Mistral has released Devstral, an open-source AI agent designed specifically for software engineering tasks across complex, real-world codebases.
Highlights
Developed in collaboration with All Hands AI, Devstral aims to bridge the gap left by many large language models that often underperform when required to work contextually across multiple files in large software projects.
Unlike traditional code models focused on isolated tasks such as function completion or code snippet generation, this one is designed to act as an agentic model—capable of understanding and reasoning over entire codebases.
It can edit multiple files, navigate interdependent components, and perform contextual code reasoning in a way that reflects real-world developer workflows.
Performance on SWE-Verified Benchmark
Devstral’s effectiveness is demonstrated through its score of 46.8% on the SWE-Verified benchmark, a test designed to assess performance on complex software engineering tasks.
This result places it at the top of the leaderboard, outperforming both proprietary and open-source models, including OpenAI’s GPT-4.1 Mini, Qwen 3, Anthropic’s Claude 3.5 Haiku, and DeepSeek V3.

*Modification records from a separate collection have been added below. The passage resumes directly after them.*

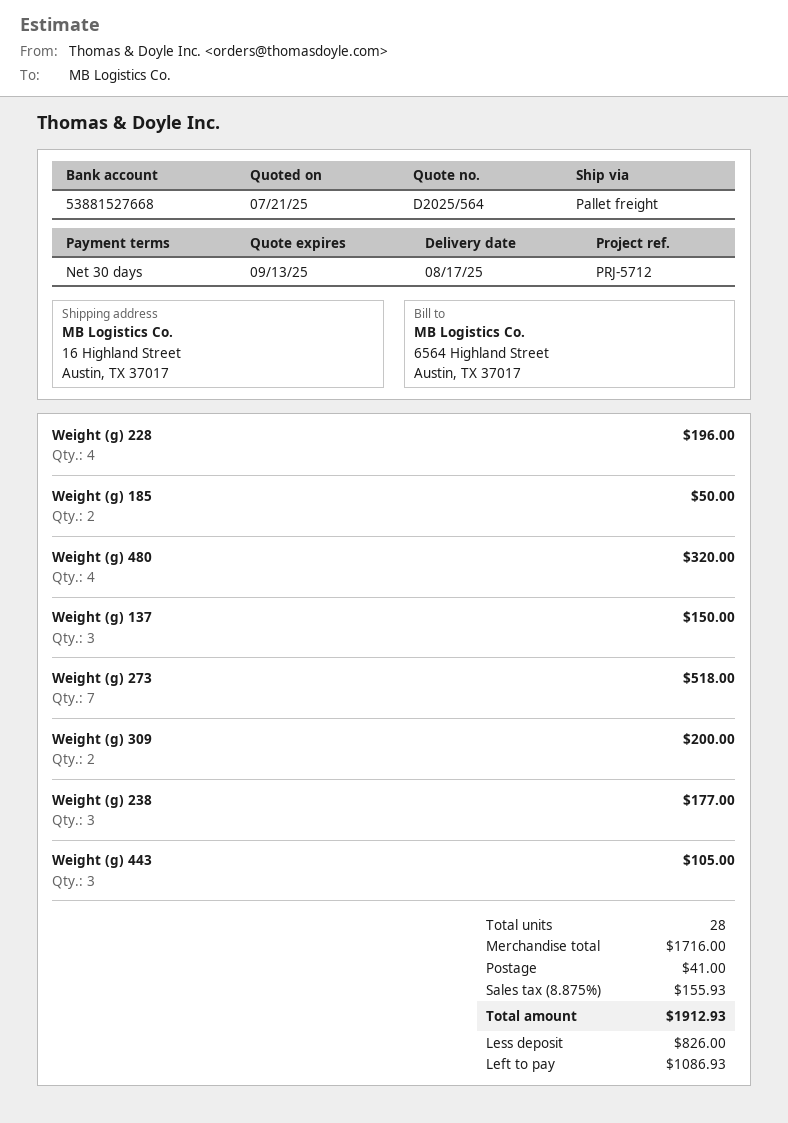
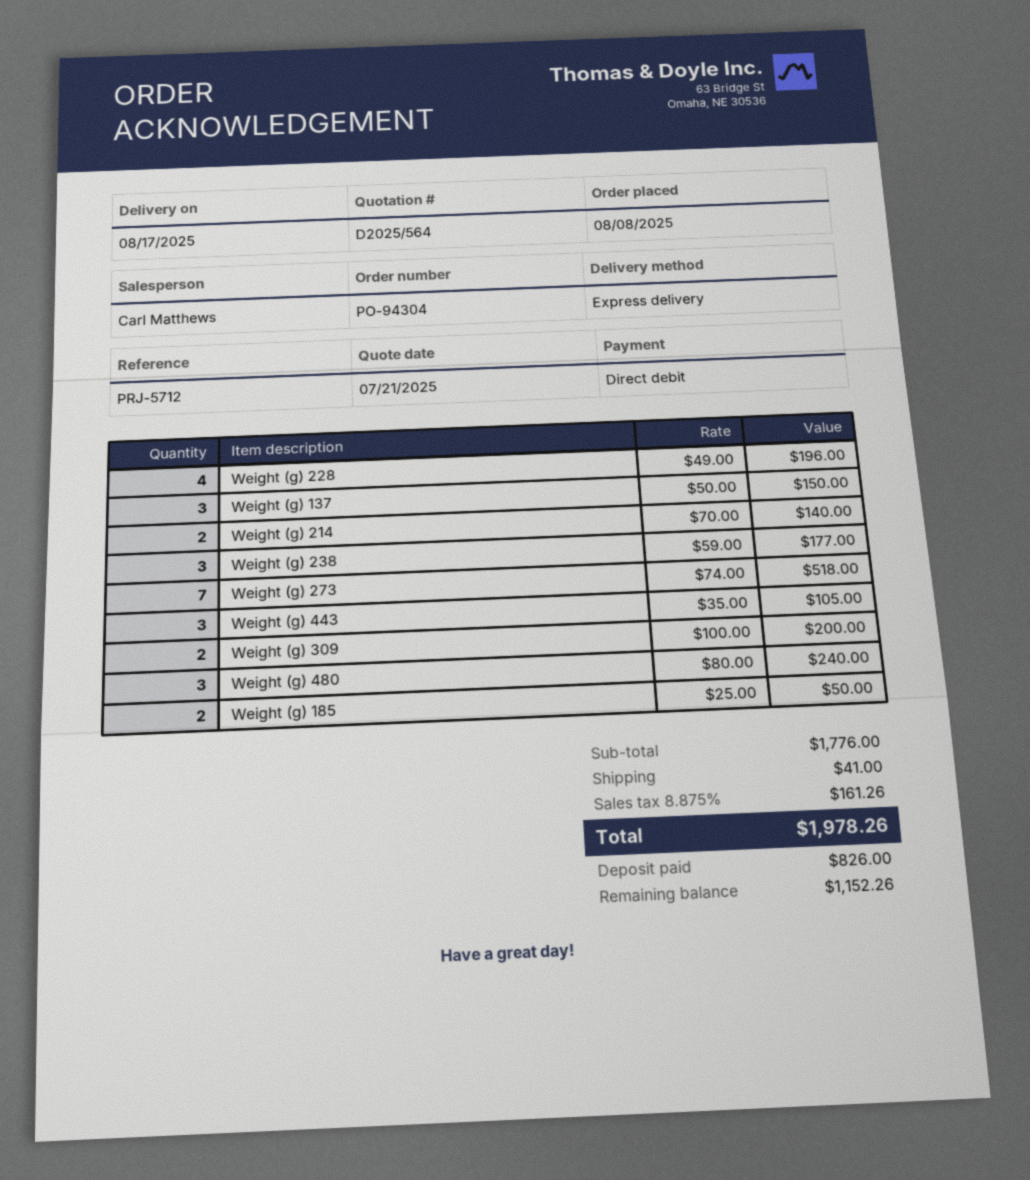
shipping method: pallet freight -> express
Weight (g) 480: 4 for 320.00 -> 3 for 240.00
Weight (g) 214: none -> 2 for 140.00
subtotal: 1716.00 -> 1776.00
tax: 8.875% = 155.93 -> 8.875% = 161.26
total: 1912.93 -> 1978.26
balance: 1086.93 -> 1152.26

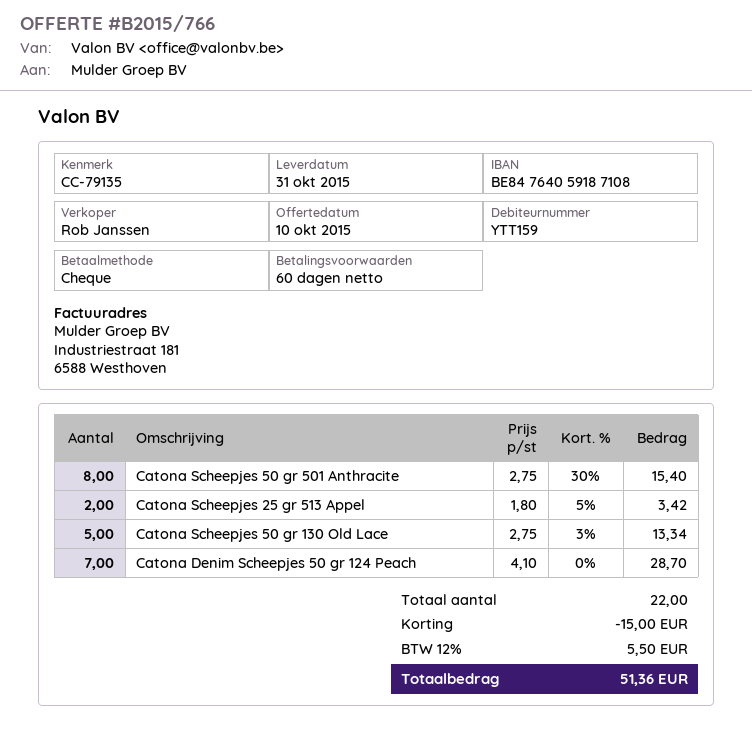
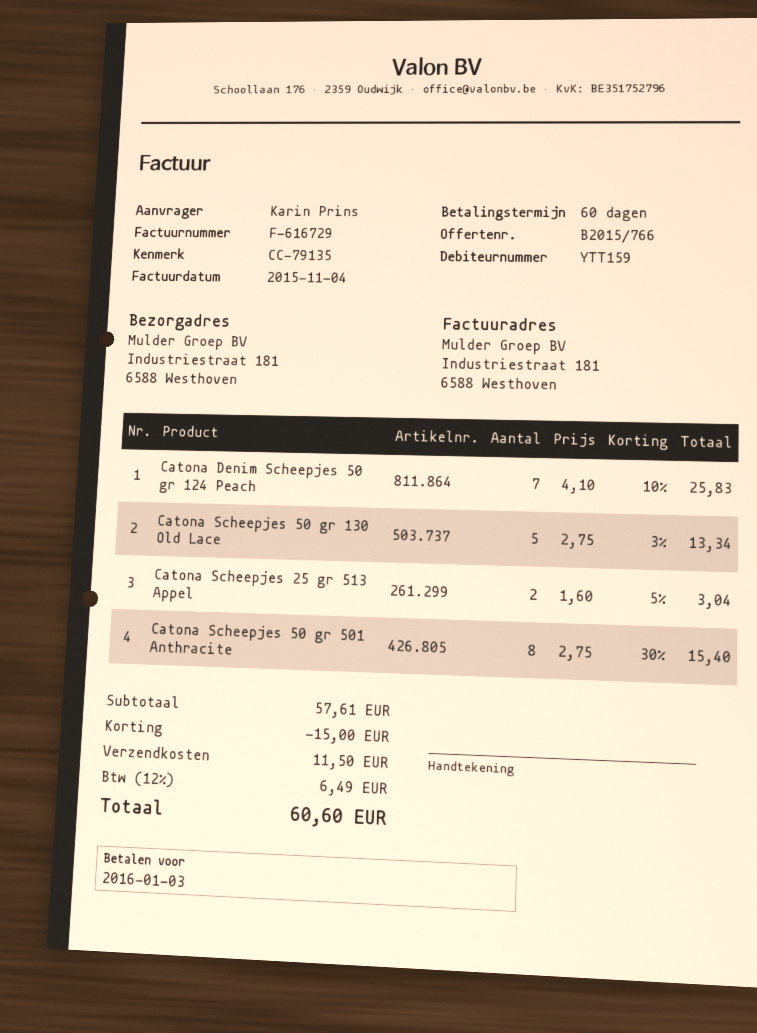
Catona Scheepjes 25 gr 513 Appel: 2 x 1.80 - 5% = 3.42 -> 2 x 1.60 - 5% = 3.04
Catona Denim Scheepjes 50 gr 124 Peach: 7 x 4.10 = 28.70 -> 7 x 4.10 - 10% = 25.83
shipping: none -> 11.50
tax: 12% = 5.50 -> 12% = 6.49
total: 51.36 -> 60.60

Efficient Architecture for Local Deployment
The model is built on Mistral-Small-3.1, a compact yet high-performing architecture with 24 billion parameters and a 128,000-token context window.
It is a text-only model, omitting the vision encoder included in the original Small-3.1, to focus on optimizing token efficiency for code-related tasks. This design allows Devstral to run efficiently on local hardware such as a single NVIDIA RTX 4090 GPU or a Mac with 32GB RAM.
This lightweight architecture enables individual developers and small teams to deploy Devstral without relying on cloud infrastructure, supporting workflows that prioritize speed, control, and privacy.
Integration and Use Cases
In addition to being a standalone agent, Devstral is built for integration with other tools in a software development pipeline. It supports tool usage, code exploration, and file editing—making it more versatile than traditional completion-based models.
It can also power larger systems that require agentic behavior across code environments.
Devstral is part of Mistral’s broader ecosystem, complementing other task-specific models such as Codestral for code generation and Mathstral for mathematical problem-solving. This modular strategy allows developers to choose specialized tools optimized for different domains.
Licensing and Accessibility
Released under the Apache 2.0 license, Devstral is available for both academic research and commercial applications. It can be accessed through popular platforms including Hugging Face, Ollama, Kaggle, Unsloth, and LM Studio.
Developers looking to use the model via API can do so under the identifier devstral-small-2505.
Pricing for API usage is set at $0.10 (approx. Rs 8.6) per million input tokens and $0.30 (Rs 25) per million output tokens, positioning Devstral as a cost-effective solution for high-performance, local AI-assisted coding.
While proprietary models like GPT-4.1 Mini remain widely used, Devstral introduces an open alternative that offers competitive performance and lower operational overhead.
Its local deployment capability adds flexibility and security for teams seeking alternatives to cloud-based LLM platforms.